Technology-focused hedge fund Tiger Global is exploring options to cash out a portion of its more than $40 billion portfolio of private companies, according to people familiar with the matter.
The New York-based investment group is working with an advisor to tap into the so-called secondary market to help return money to some of its investors, the people said.
The talks are in an early stage and prospective buyers said any deal would likely be complicated by difficulties valuing Tiger’s private holdings, which include stakes in companies such as Stripe, US software group Databricks and China’s ByteDance, some said. people.

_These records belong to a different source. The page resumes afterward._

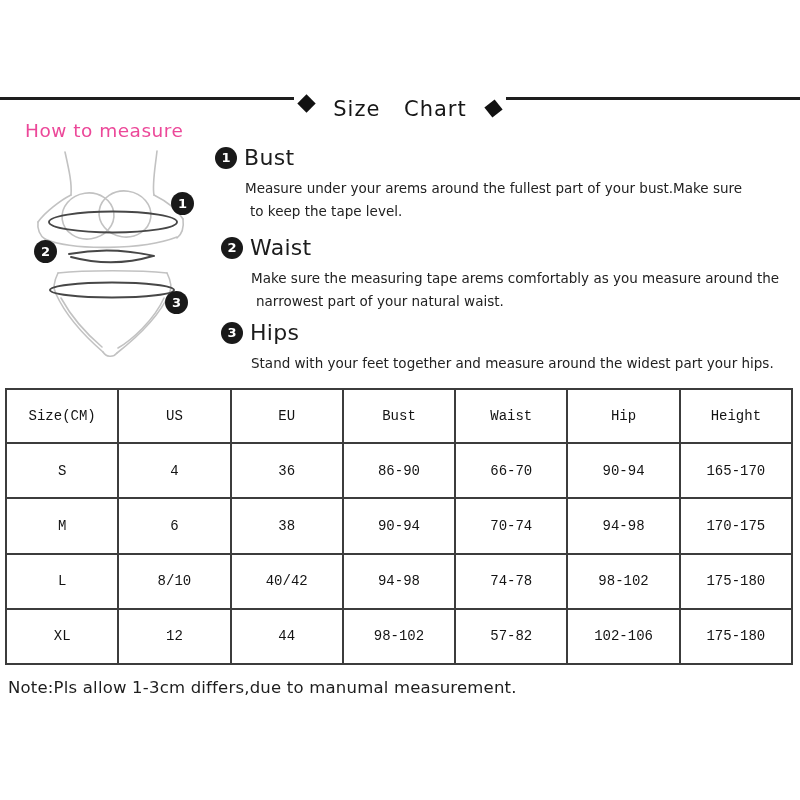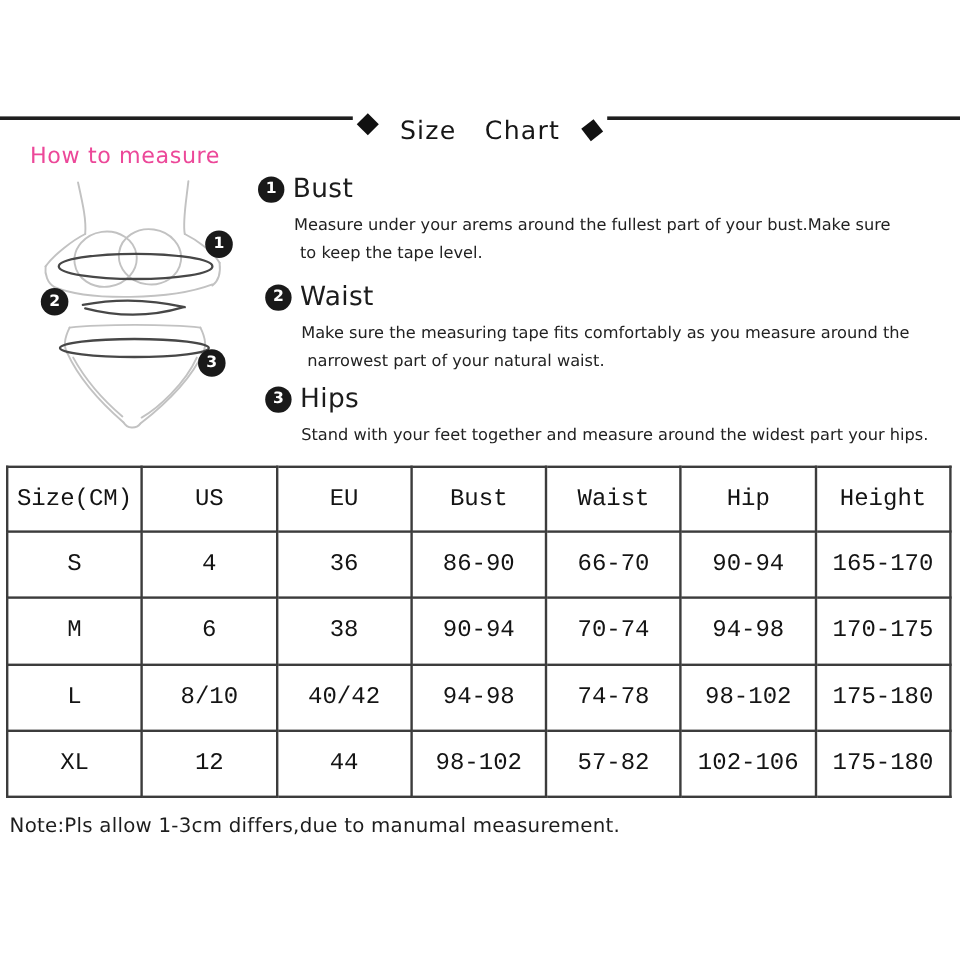--- a/index.html
+++ b/index.html
@@ -55,21 +55,21 @@
   }
   .section-title{font-size:22px;font-weight:500;color:#1c1c1c;letter-spacing:0.3px;}
   .section-desc{margin-left:30px;margin-top:7px;font-size:13.5px;line-height:23px;color:#222;font-weight:500;}
   .section-desc .line2{padding-left:5px;}
 
   
   .size-table{
     position:absolute;left:5px;top:388px;width:788px;height:277px;
     border-collapse:collapse;table-layout:fixed;
     font-family:"Liberation Mono","DejaVu Sans Mono",monospace;
-    font-size:20px;color:#141414;
+    font-size:14px;color:#141414;
   }
   .size-table th,.size-table td{
     border:2px solid #3c3c3c;text-align:center;vertical-align:middle;
     font-weight:normal;padding:0;
   }
   .size-table thead th{height:52px;}
   .size-table tbody td{height:53px;}
 
   
   .note{
@@ -138,21 +138,21 @@
       <div class="line2">to keep the tape level.</div>
     </div>
   </div>
 
   <div class="section" id="section-waist">
     <div class="section-head">
       <span class="section-num">2</span>
       <span class="section-title">Waist</span>
     </div>
     <div class="section-desc">
-      <div class="line1">Make sure the measuring tape fits comfortably as you measure around the</div>
+      <div class="line1">Make sure the measuring tape arems comfortably as you measure around the</div>
       <div class="line2">narrowest part of your natural waist.</div>
     </div>
   </div>
 
   <div class="section" id="section-hips">
     <div class="section-head">
       <span class="section-num">3</span>
       <span class="section-title">Hips</span>
     </div>
     <div class="section-desc">

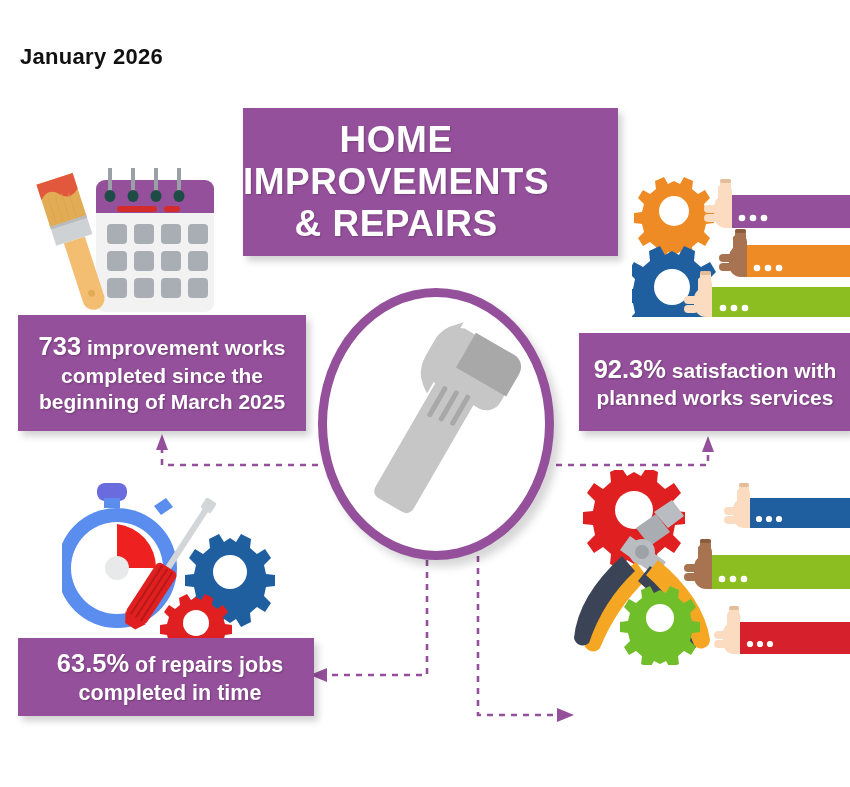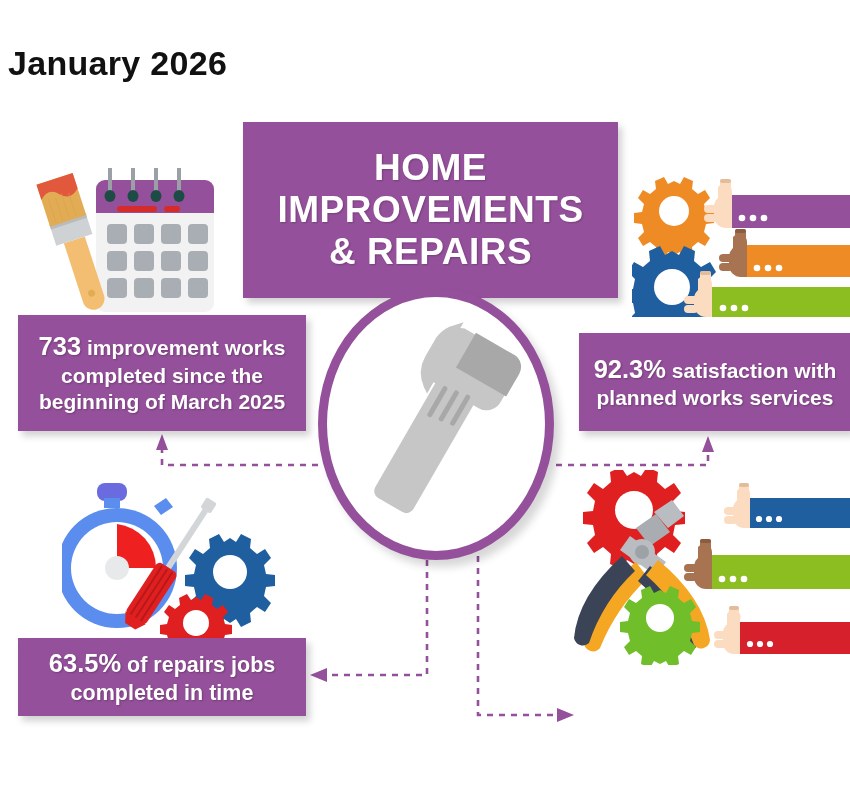--- a/index.html
+++ b/index.html
@@ -12,40 +12,40 @@
     width: 850px;
     height: 787px;
     background: #ffffff;
     font-family: "Liberation Sans", sans-serif;
     overflow: hidden;
   }
 
   
   #date-title {
     position: absolute;
-    left: 8px;
+    left: 20px;
     top: 44px;
-    font-size: 34px;
+    font-size: 22px;
     font-weight: bold;
     color: #111111;
     letter-spacing: 0.3px;
   }
 
   
   #heading-banner {
     position: absolute;
     left: 243px;
-    top: 122px;
+    top: 108px;
     width: 375px;
-    height: 176px;
+    height: 148px;
     background: #95509B;
     box-shadow: 4px 5px 7px rgba(0,0,0,0.18);
     display: flex;
     align-items: center;
-    justify-content: center;
+    justify-content: flex-start;
   }
   #heading-text {
     color: #ffffff;
     font-size: 37px;
     font-weight: bold;
     line-height: 1.13;
     text-align: center;
     letter-spacing: 0.5px;
     text-shadow: 1px 1px 2px rgba(0,0,0,0.22);
     white-space: pre-line;
@@ -83,21 +83,21 @@
     line-height: 1.26;
     text-align: center;
     font-weight: bold;
     text-shadow: 1px 1px 2px rgba(0,0,0,0.25);
     padding: 0 8px;
   }
   .stat-text .num { font-size: 25.5px; font-weight: bold; }
 
   #box-improvements { left: 18px;  top: 315px; width: 288px; height: 116px; }
   #box-planned      { left: 579px; top: 333px; width: 272px; height: 98px;  }
-  #box-repairs-time { left: 18px;  top: 638px; width: 288px; height: 78px;  }
+  #box-repairs-time { left: 18px;  top: 638px; width: 288px; height: 78px; padding-left: 8px;  }
   #box-repairs-sat  { left: 578px; top: 659px; width: 266px; height: 78px;  }
 
   #box-improvements .stat-text,
   #box-planned .stat-text { font-size: 21px; }
 
   
   #connectors {
     position: absolute;
     left: 0; top: 0;
     width: 850px; height: 787px;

Tiger declined to comment.
The decision to try to leverage the secondary market in private equity to generate cash highlights a growing problem private investment firms are facing: how to pay money back to their lenders. Sources told the Financial Times that other large venture capital firms have also studied similar sales of parts of their private portfolios.
In recent years, investors in fast-growing companies like Tiger have been able to make gains by going public. However, initial public offerings have slowed over the past 18 months as investors grapple with wider inflationary pressures and equity market volatility.
Globally, the amount of money raised through IPOs in the first quarter of this year fell 61% to $21.5 billion compared to the same period last year.
In a recent quarterly letter to investors, Tiger expressed optimism that some of its large private holdings like Databricks would go public when stock markets reopened for public offerings.
“Our largest private holdings are generally capital-efficient or profitable market leaders pending an appropriate window to complete public listings,” he told clients in a fourth-quarter letter obtained by the FT.*
The secondary market has become an increasingly popular tool to help companies return money to their investors while public markets have been closed. It can also allow firms to keep their privately-owned companies for longer periods than a typical fund structure would normally allow.
Side deals have increased in recent years. Last year, $105 billion worth of deals were closed, nearly five times the value of transactions in the space of a decade earlier, according to a report released by Raymond James.
Founded in 2001 as a long-short hedge fund by Chase Coleman, Tiger aggressively expanded into private markets, particularly China, in its early years. He eventually backed hundreds of fast-growing startups including Alibaba and JD.com, among others.
Over the past decade, the firm’s portfolio of stakes in private companies has grown to make up the majority of its more than $60 billion in assets, the FT reported in February.
Rising inflation and higher interest rates brought the company to an abrupt halt in the company’s early-stage investment drive, as shares of speculative high-growth companies sold off sharply.
This has prompted investors in private markets to devalue investments in unlisted technology groups as well.
In 2022, Tiger’s flagship fund suffered its worst loss of the year, losing more than 50% of its value as Tiger reduced its unlisted holdings by nearly 20%. However, some of its funds have posted small gains this year for unlisted assets.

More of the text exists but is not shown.